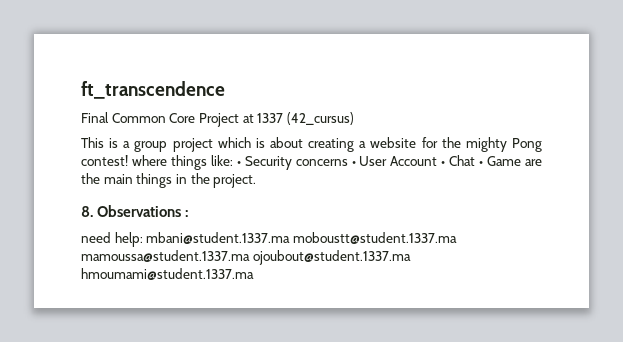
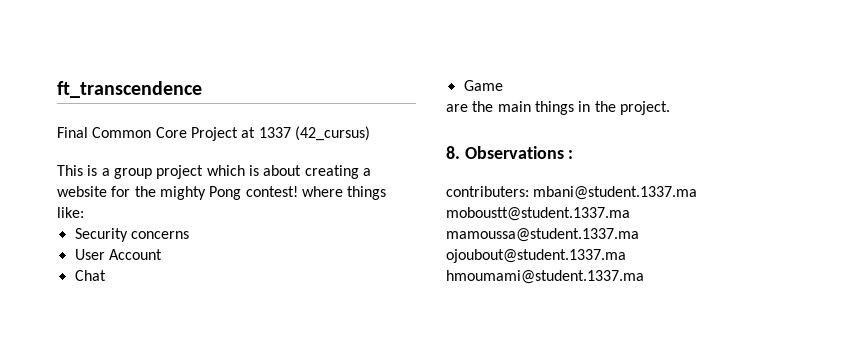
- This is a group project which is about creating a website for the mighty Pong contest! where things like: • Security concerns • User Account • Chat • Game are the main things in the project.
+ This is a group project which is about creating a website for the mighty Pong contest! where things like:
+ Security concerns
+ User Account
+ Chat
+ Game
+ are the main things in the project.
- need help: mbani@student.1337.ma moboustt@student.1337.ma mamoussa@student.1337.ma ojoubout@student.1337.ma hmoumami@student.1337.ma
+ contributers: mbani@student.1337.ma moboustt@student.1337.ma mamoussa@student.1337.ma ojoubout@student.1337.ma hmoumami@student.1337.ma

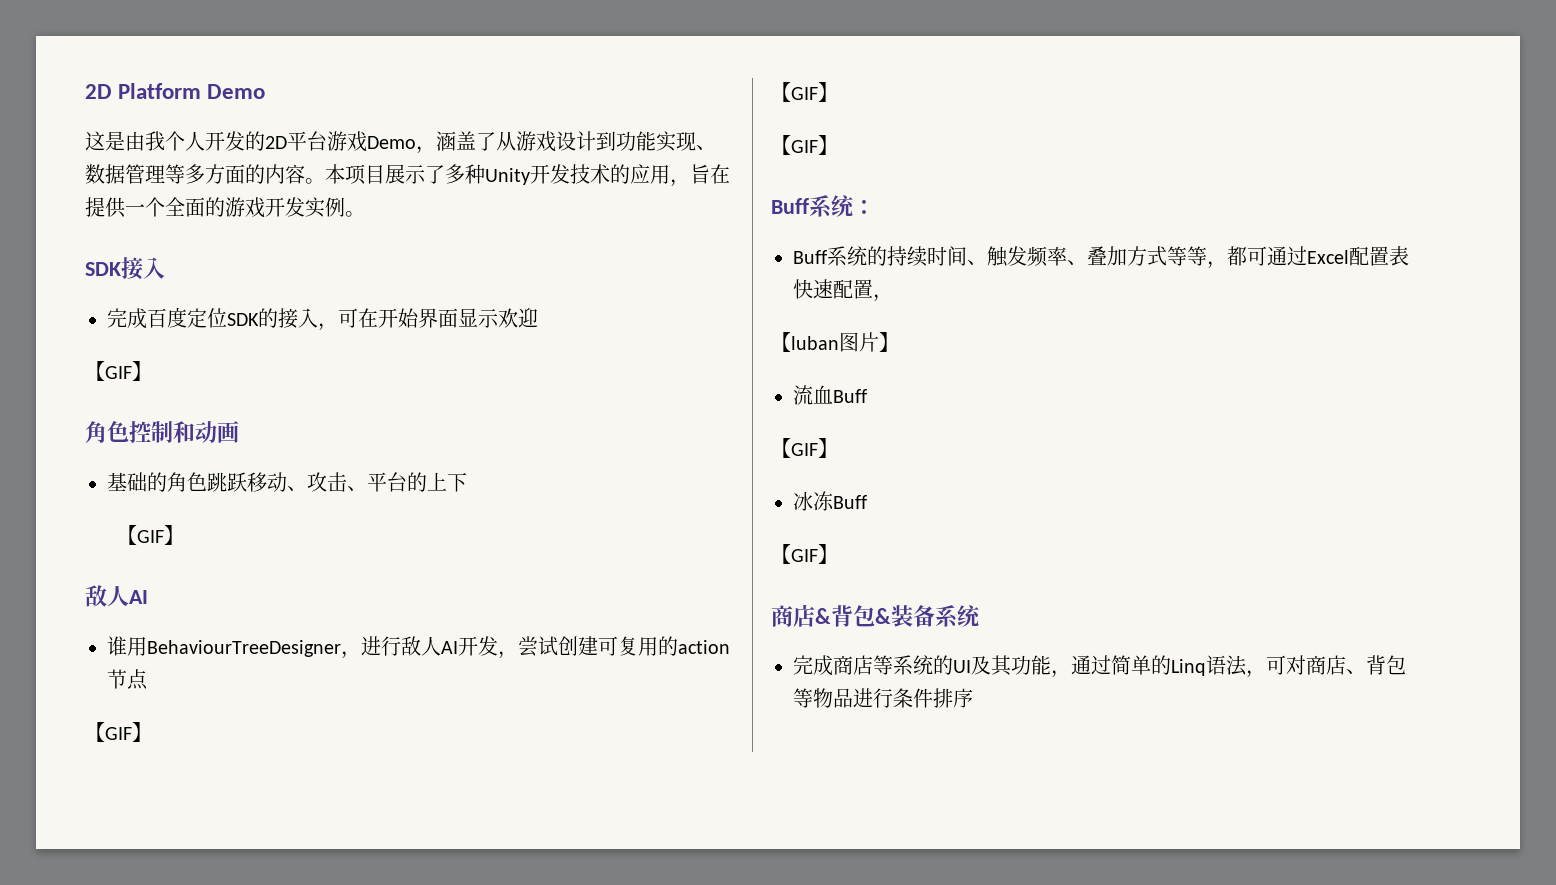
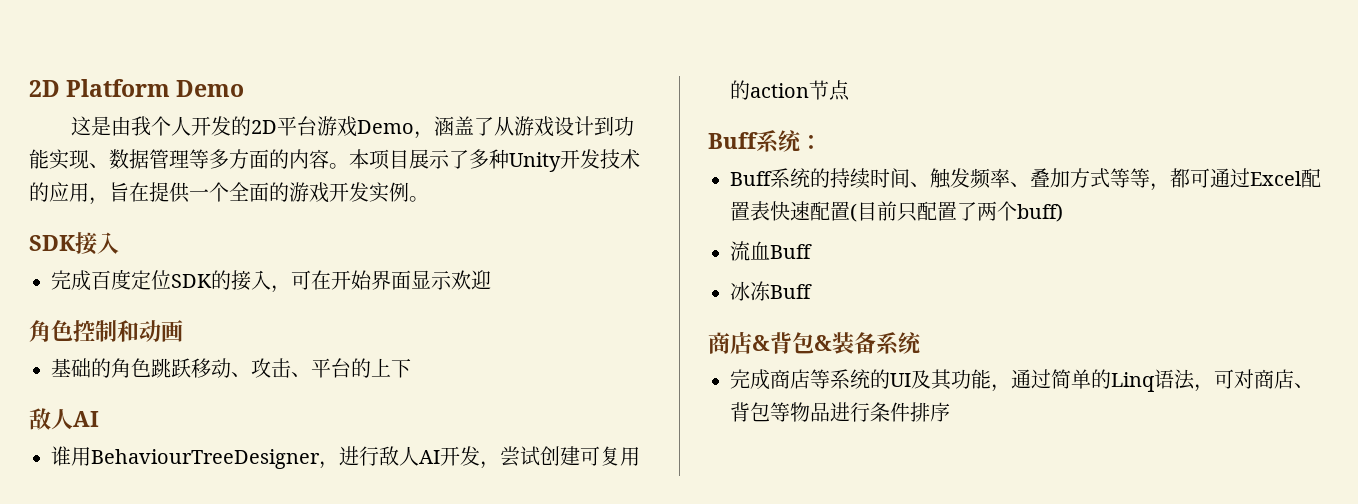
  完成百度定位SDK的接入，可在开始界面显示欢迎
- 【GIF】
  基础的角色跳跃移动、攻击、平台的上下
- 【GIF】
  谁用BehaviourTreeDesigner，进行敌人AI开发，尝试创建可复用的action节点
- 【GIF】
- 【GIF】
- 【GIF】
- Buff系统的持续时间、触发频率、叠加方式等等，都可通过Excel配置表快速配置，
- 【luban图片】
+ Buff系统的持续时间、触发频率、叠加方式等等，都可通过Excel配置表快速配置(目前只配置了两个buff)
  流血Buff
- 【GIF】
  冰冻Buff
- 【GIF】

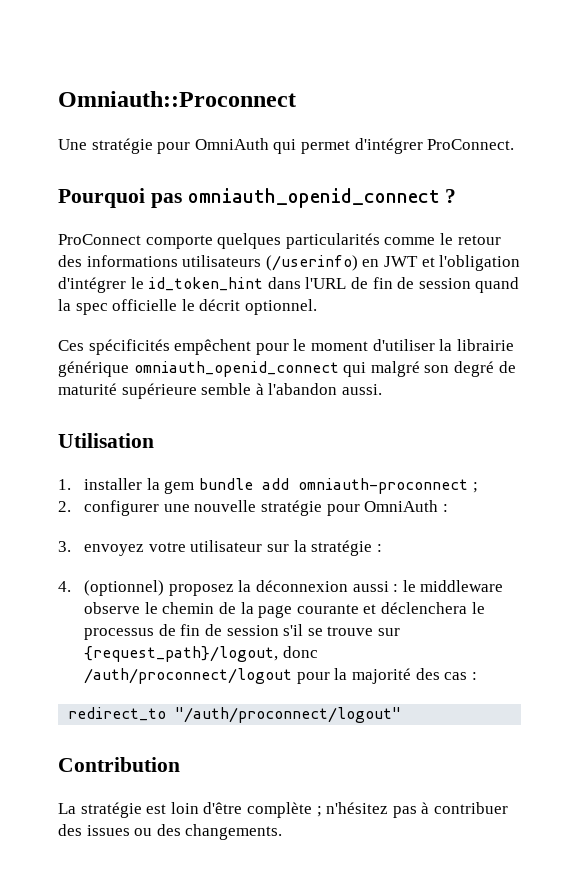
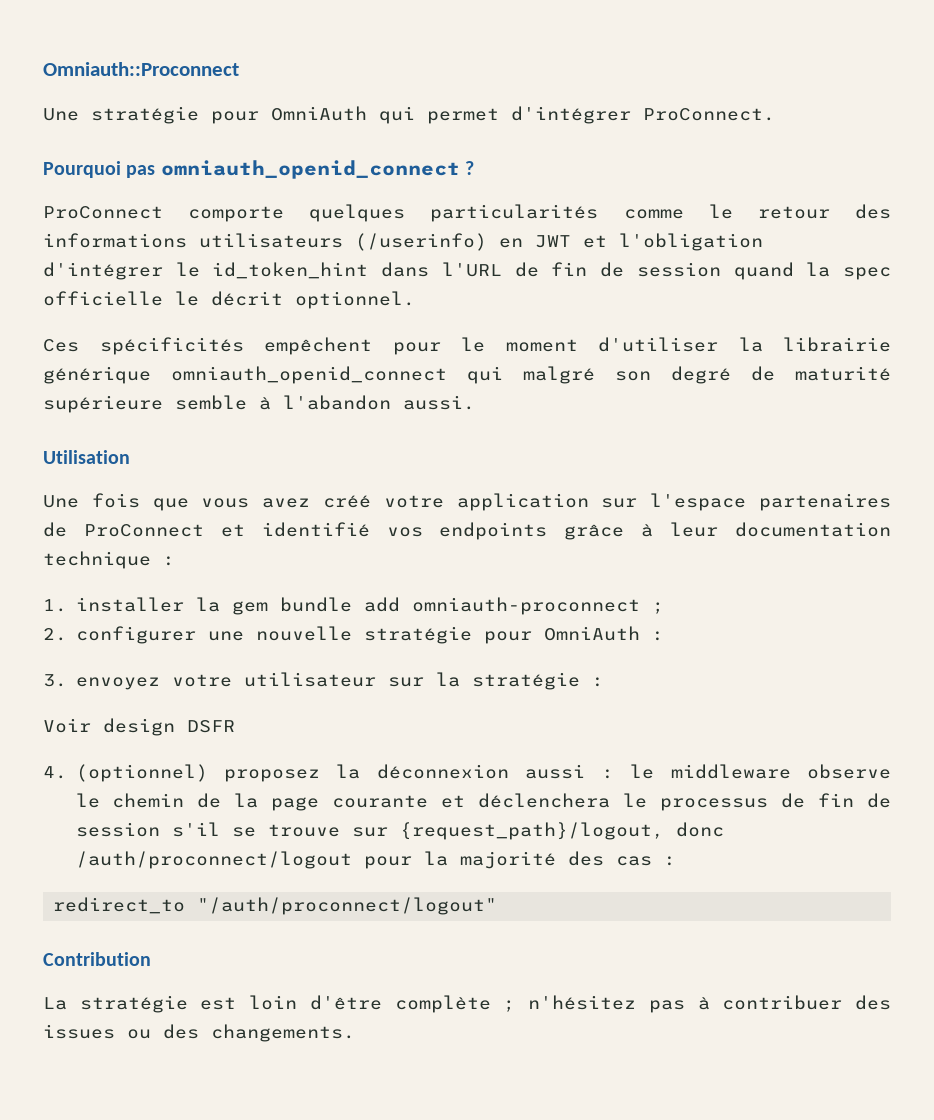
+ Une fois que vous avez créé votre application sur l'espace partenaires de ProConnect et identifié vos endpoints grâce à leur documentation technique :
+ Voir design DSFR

REQUIRED ACTION: Output, exactly, all the records above; include no pictures.

YOUR RESPONSE:
- This is a group project which is about creating a website for the mighty Pong contest! where things like: • Security concerns • User Account • Chat • Game are the main things in the project.
+ This is a group project which is about creating a website for the mighty Pong contest! where things like:
+ Security concerns
+ User Account
+ Chat
+ Game
+ are the main things in the project.
- need help: mbani@student.1337.ma moboustt@student.1337.ma mamoussa@student.1337.ma ojoubout@student.1337.ma hmoumami@student.1337.ma
+ contributers: mbani@student.1337.ma moboustt@student.1337.ma mamoussa@student.1337.ma ojoubout@student.1337.ma hmoumami@student.1337.ma

  完成百度定位SDK的接入，可在开始界面显示欢迎
- 【GIF】
  基础的角色跳跃移动、攻击、平台的上下
- 【GIF】
  谁用BehaviourTreeDesigner，进行敌人AI开发，尝试创建可复用的action节点
- 【GIF】
- 【GIF】
- 【GIF】
- Buff系统的持续时间、触发频率、叠加方式等等，都可通过Excel配置表快速配置，
- 【luban图片】
+ Buff系统的持续时间、触发频率、叠加方式等等，都可通过Excel配置表快速配置(目前只配置了两个buff)
  流血Buff
- 【GIF】
  冰冻Buff
- 【GIF】

+ Une fois que vous avez créé votre application sur l'espace partenaires de ProConnect et identifié vos endpoints grâce à leur documentation technique :
+ Voir design DSFR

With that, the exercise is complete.